(Saved entries)
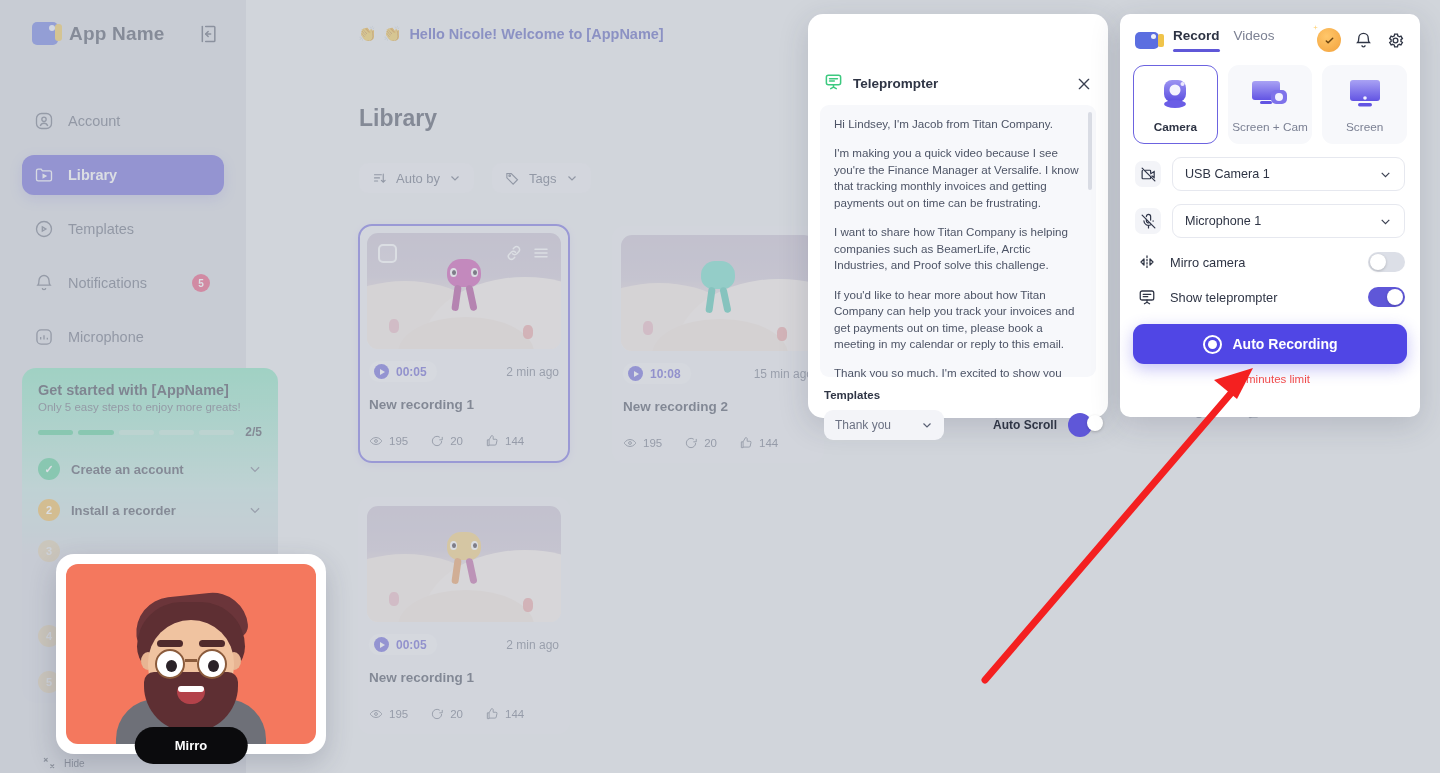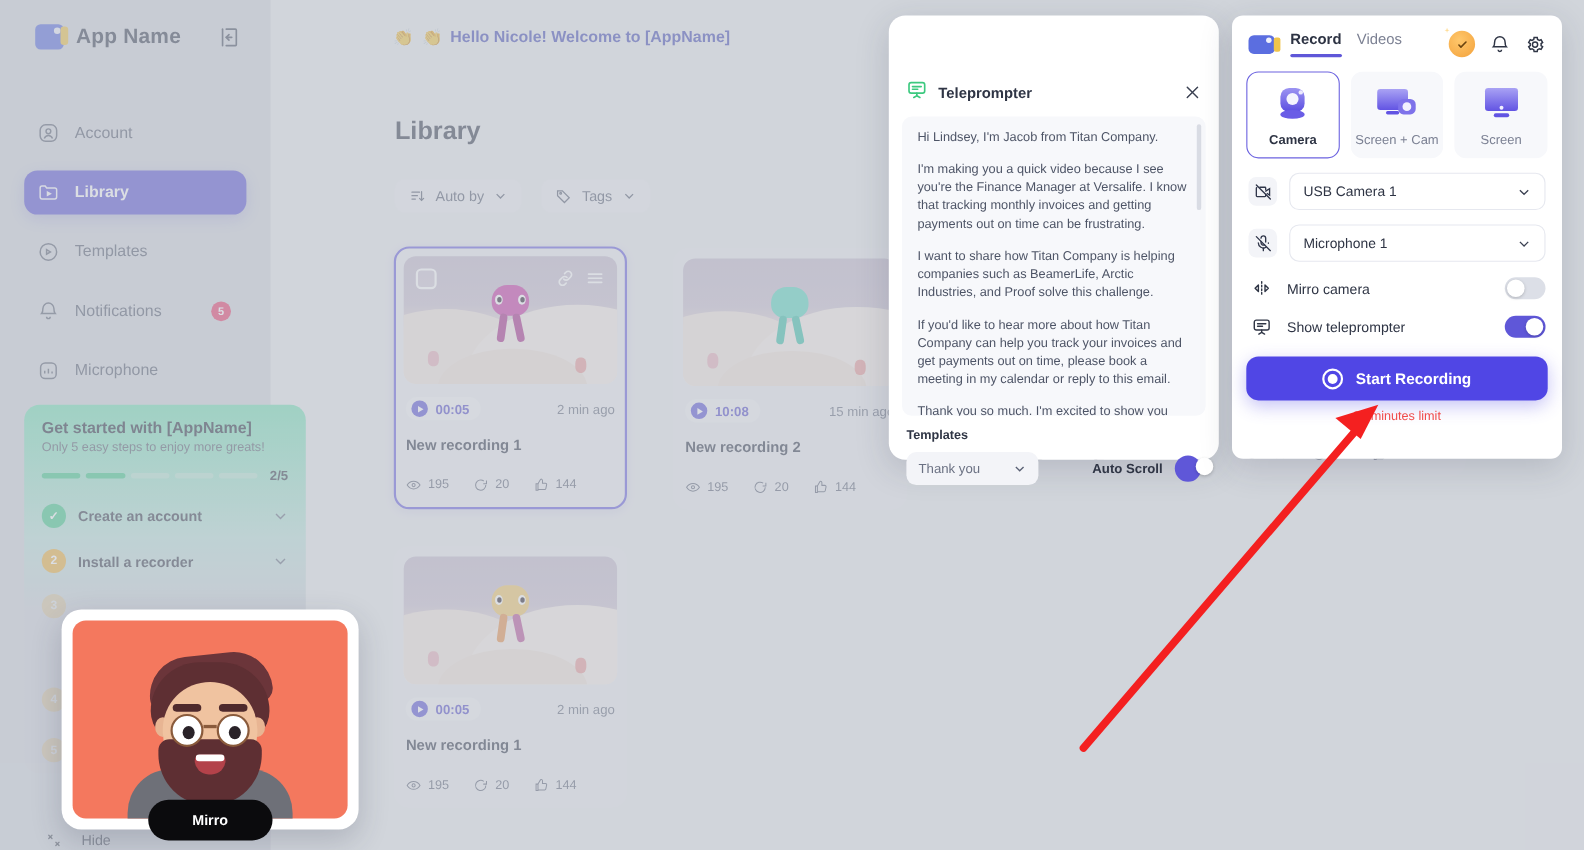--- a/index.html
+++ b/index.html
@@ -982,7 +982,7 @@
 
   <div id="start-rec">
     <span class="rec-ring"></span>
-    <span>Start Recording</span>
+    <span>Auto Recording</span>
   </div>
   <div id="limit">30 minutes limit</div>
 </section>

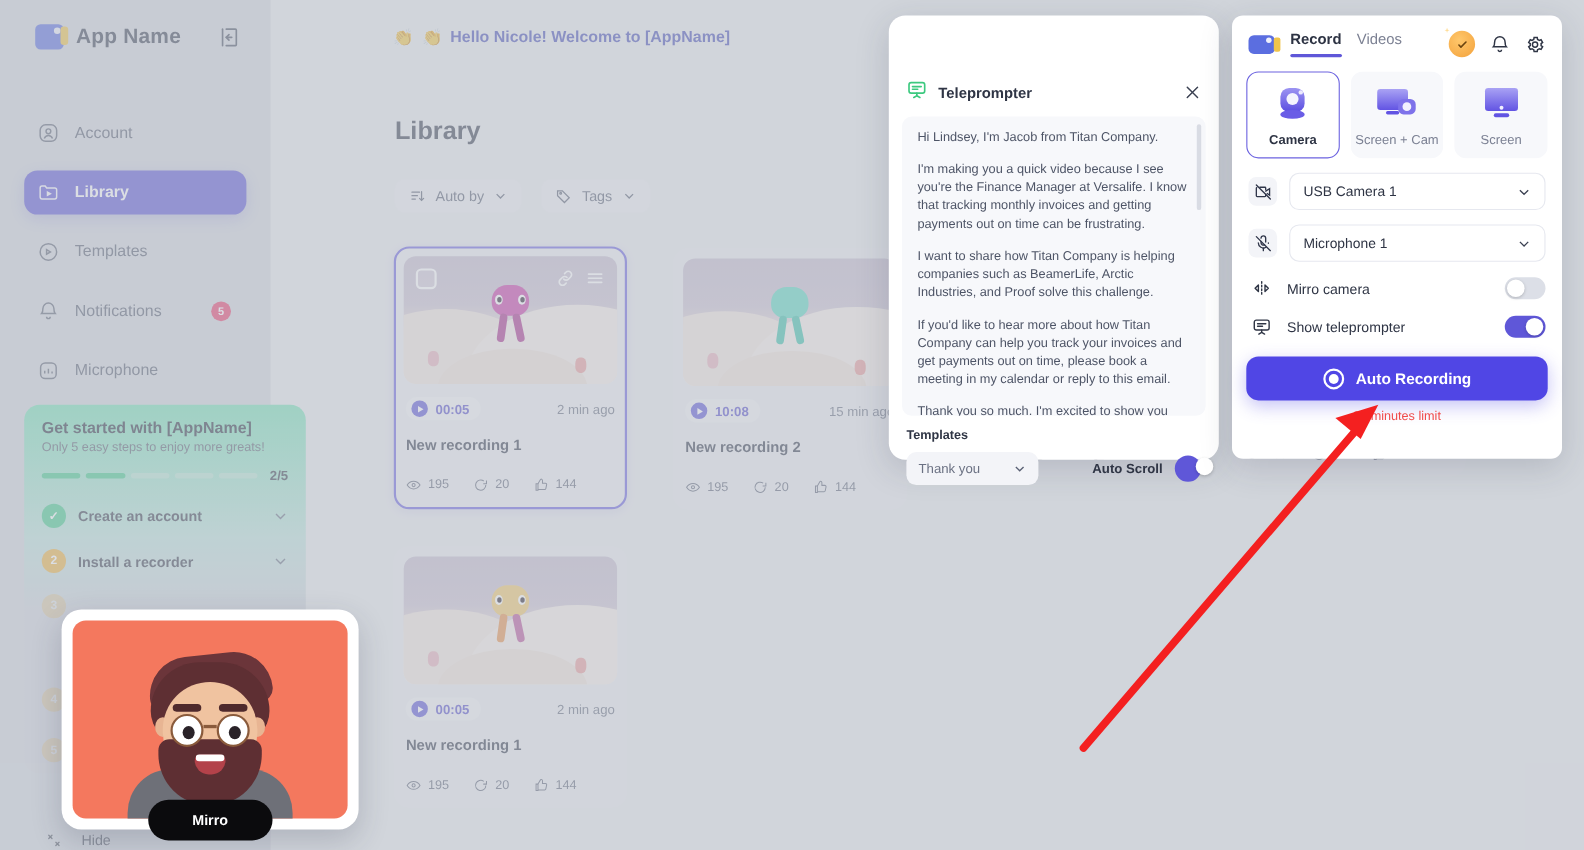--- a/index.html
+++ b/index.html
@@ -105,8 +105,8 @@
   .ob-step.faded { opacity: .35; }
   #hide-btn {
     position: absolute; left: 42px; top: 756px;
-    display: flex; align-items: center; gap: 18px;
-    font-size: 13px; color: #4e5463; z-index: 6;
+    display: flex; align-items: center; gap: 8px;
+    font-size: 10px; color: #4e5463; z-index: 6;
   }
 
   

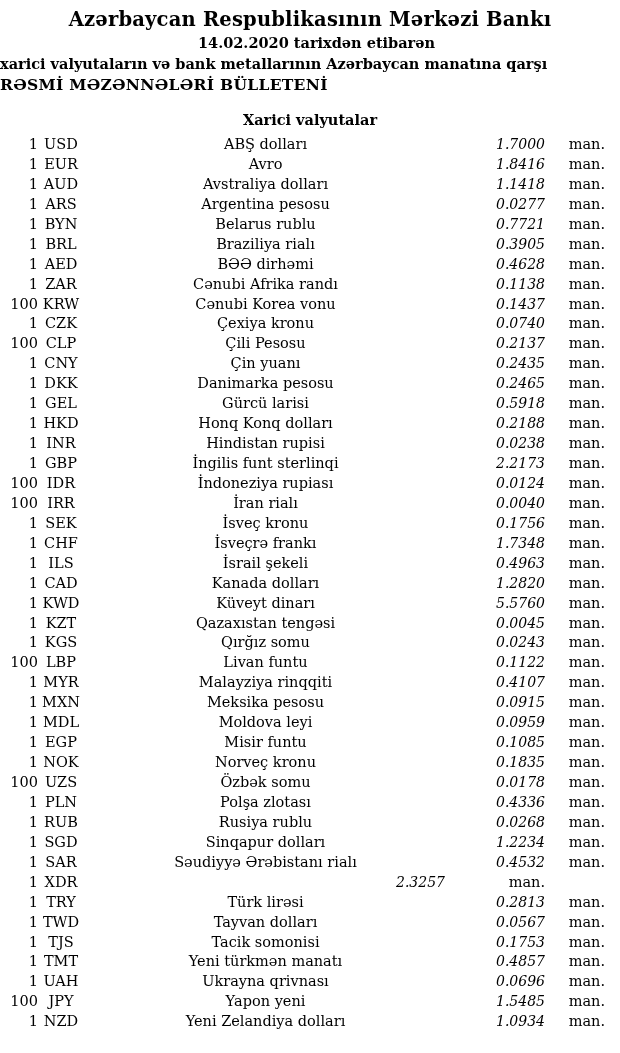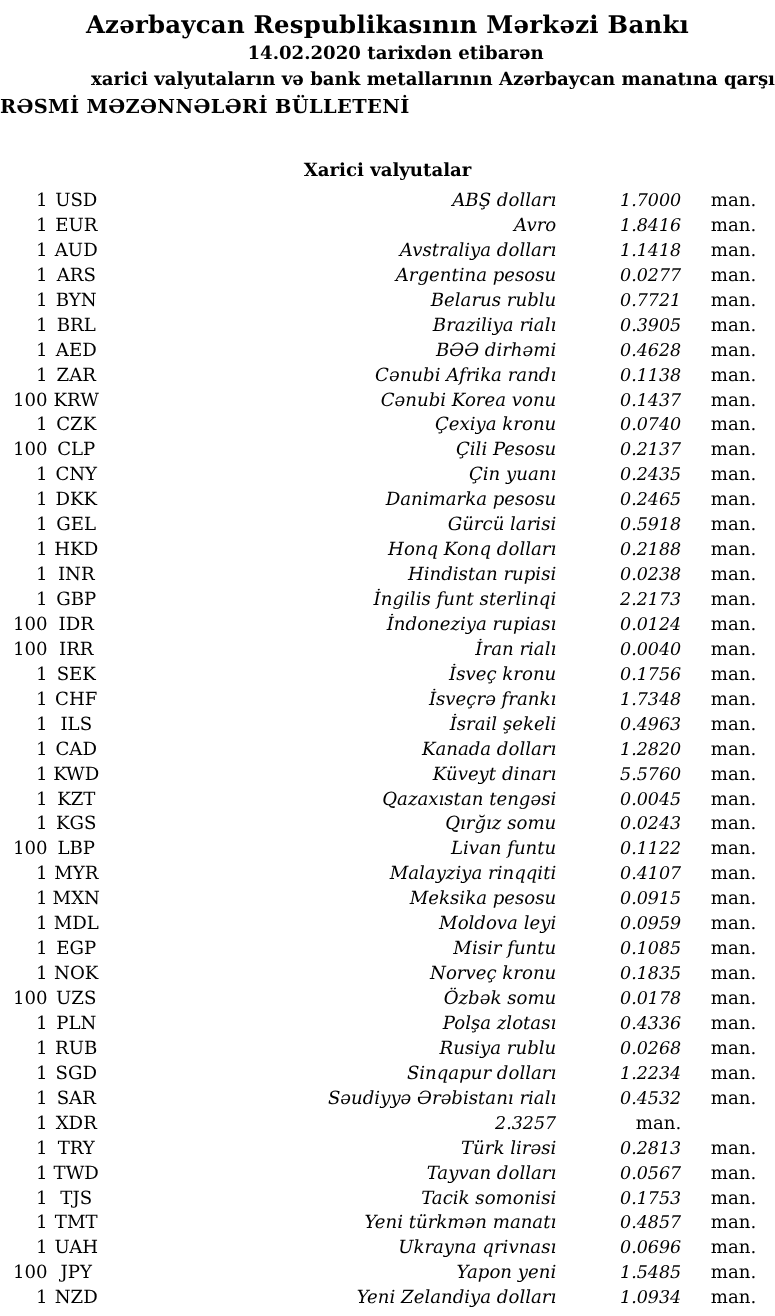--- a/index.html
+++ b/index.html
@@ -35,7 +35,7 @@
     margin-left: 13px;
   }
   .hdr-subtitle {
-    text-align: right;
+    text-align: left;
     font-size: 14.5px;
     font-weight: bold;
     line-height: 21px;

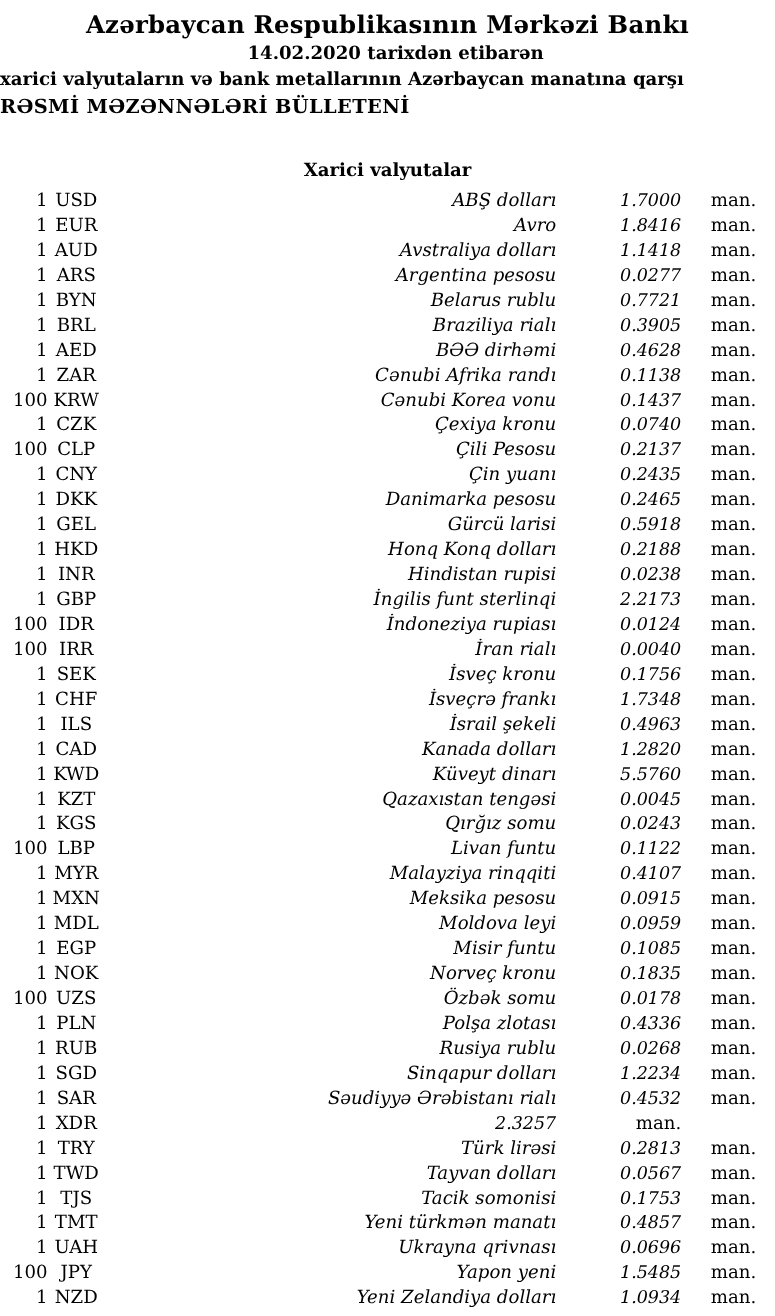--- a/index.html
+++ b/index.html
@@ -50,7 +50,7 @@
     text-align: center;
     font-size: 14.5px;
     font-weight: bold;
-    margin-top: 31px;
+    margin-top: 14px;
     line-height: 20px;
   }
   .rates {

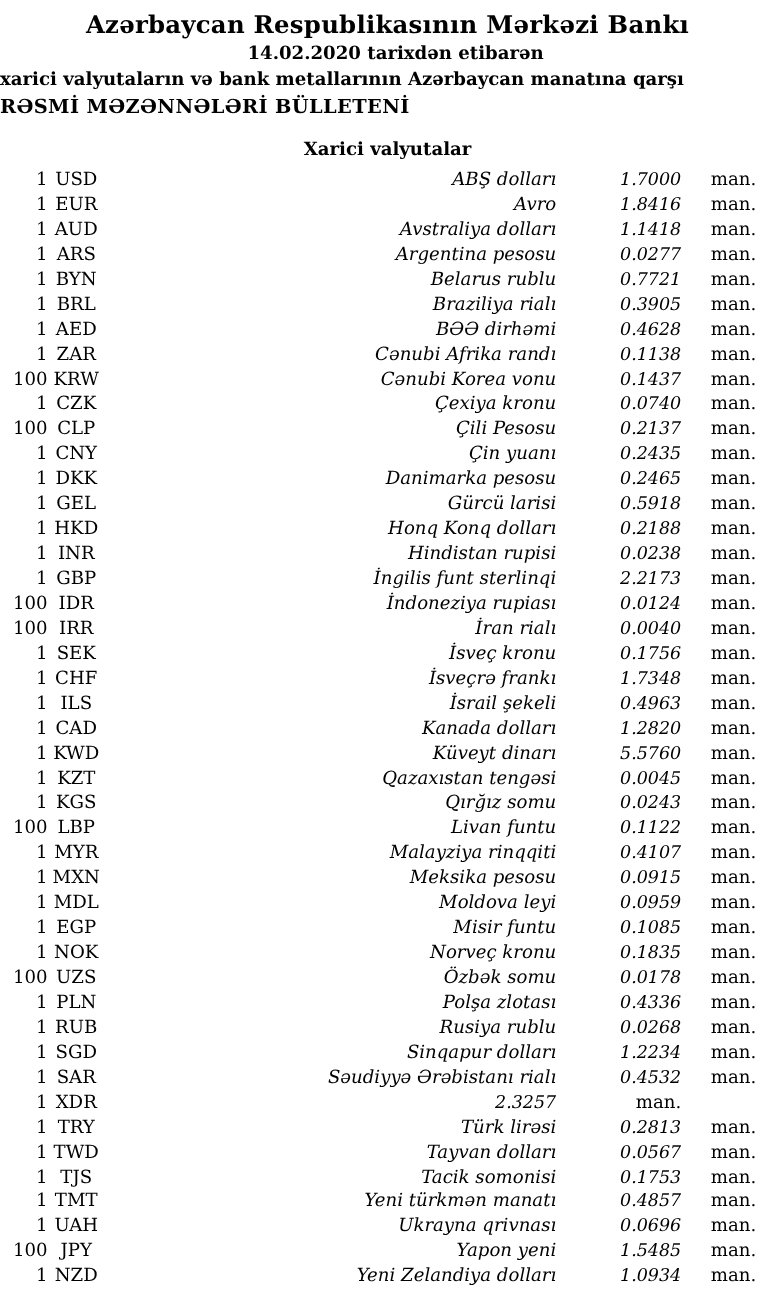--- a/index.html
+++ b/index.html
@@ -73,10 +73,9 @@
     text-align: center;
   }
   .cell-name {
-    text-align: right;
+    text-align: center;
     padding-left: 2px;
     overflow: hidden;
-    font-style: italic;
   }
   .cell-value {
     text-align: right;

● **To do**: Give the entries again without a single change, but with no pictures.

● **Written response**:
--- a/index.html
+++ b/index.html
@@ -982,7 +982,7 @@
 
   <div id="start-rec">
     <span class="rec-ring"></span>
-    <span>Start Recording</span>
+    <span>Auto Recording</span>
   </div>
   <div id="limit">30 minutes limit</div>
 </section>

--- a/index.html
+++ b/index.html
@@ -105,8 +105,8 @@
   .ob-step.faded { opacity: .35; }
   #hide-btn {
     position: absolute; left: 42px; top: 756px;
-    display: flex; align-items: center; gap: 18px;
-    font-size: 13px; color: #4e5463; z-index: 6;
+    display: flex; align-items: center; gap: 8px;
+    font-size: 10px; color: #4e5463; z-index: 6;
   }
 
   

--- a/index.html
+++ b/index.html
@@ -35,7 +35,7 @@
     margin-left: 13px;
   }
   .hdr-subtitle {
-    text-align: right;
+    text-align: left;
     font-size: 14.5px;
     font-weight: bold;
     line-height: 21px;

--- a/index.html
+++ b/index.html
@@ -50,7 +50,7 @@
     text-align: center;
     font-size: 14.5px;
     font-weight: bold;
-    margin-top: 31px;
+    margin-top: 14px;
     line-height: 20px;
   }
   .rates {

--- a/index.html
+++ b/index.html
@@ -73,10 +73,9 @@
     text-align: center;
   }
   .cell-name {
-    text-align: right;
+    text-align: center;
     padding-left: 2px;
     overflow: hidden;
-    font-style: italic;
   }
   .cell-value {
     text-align: right;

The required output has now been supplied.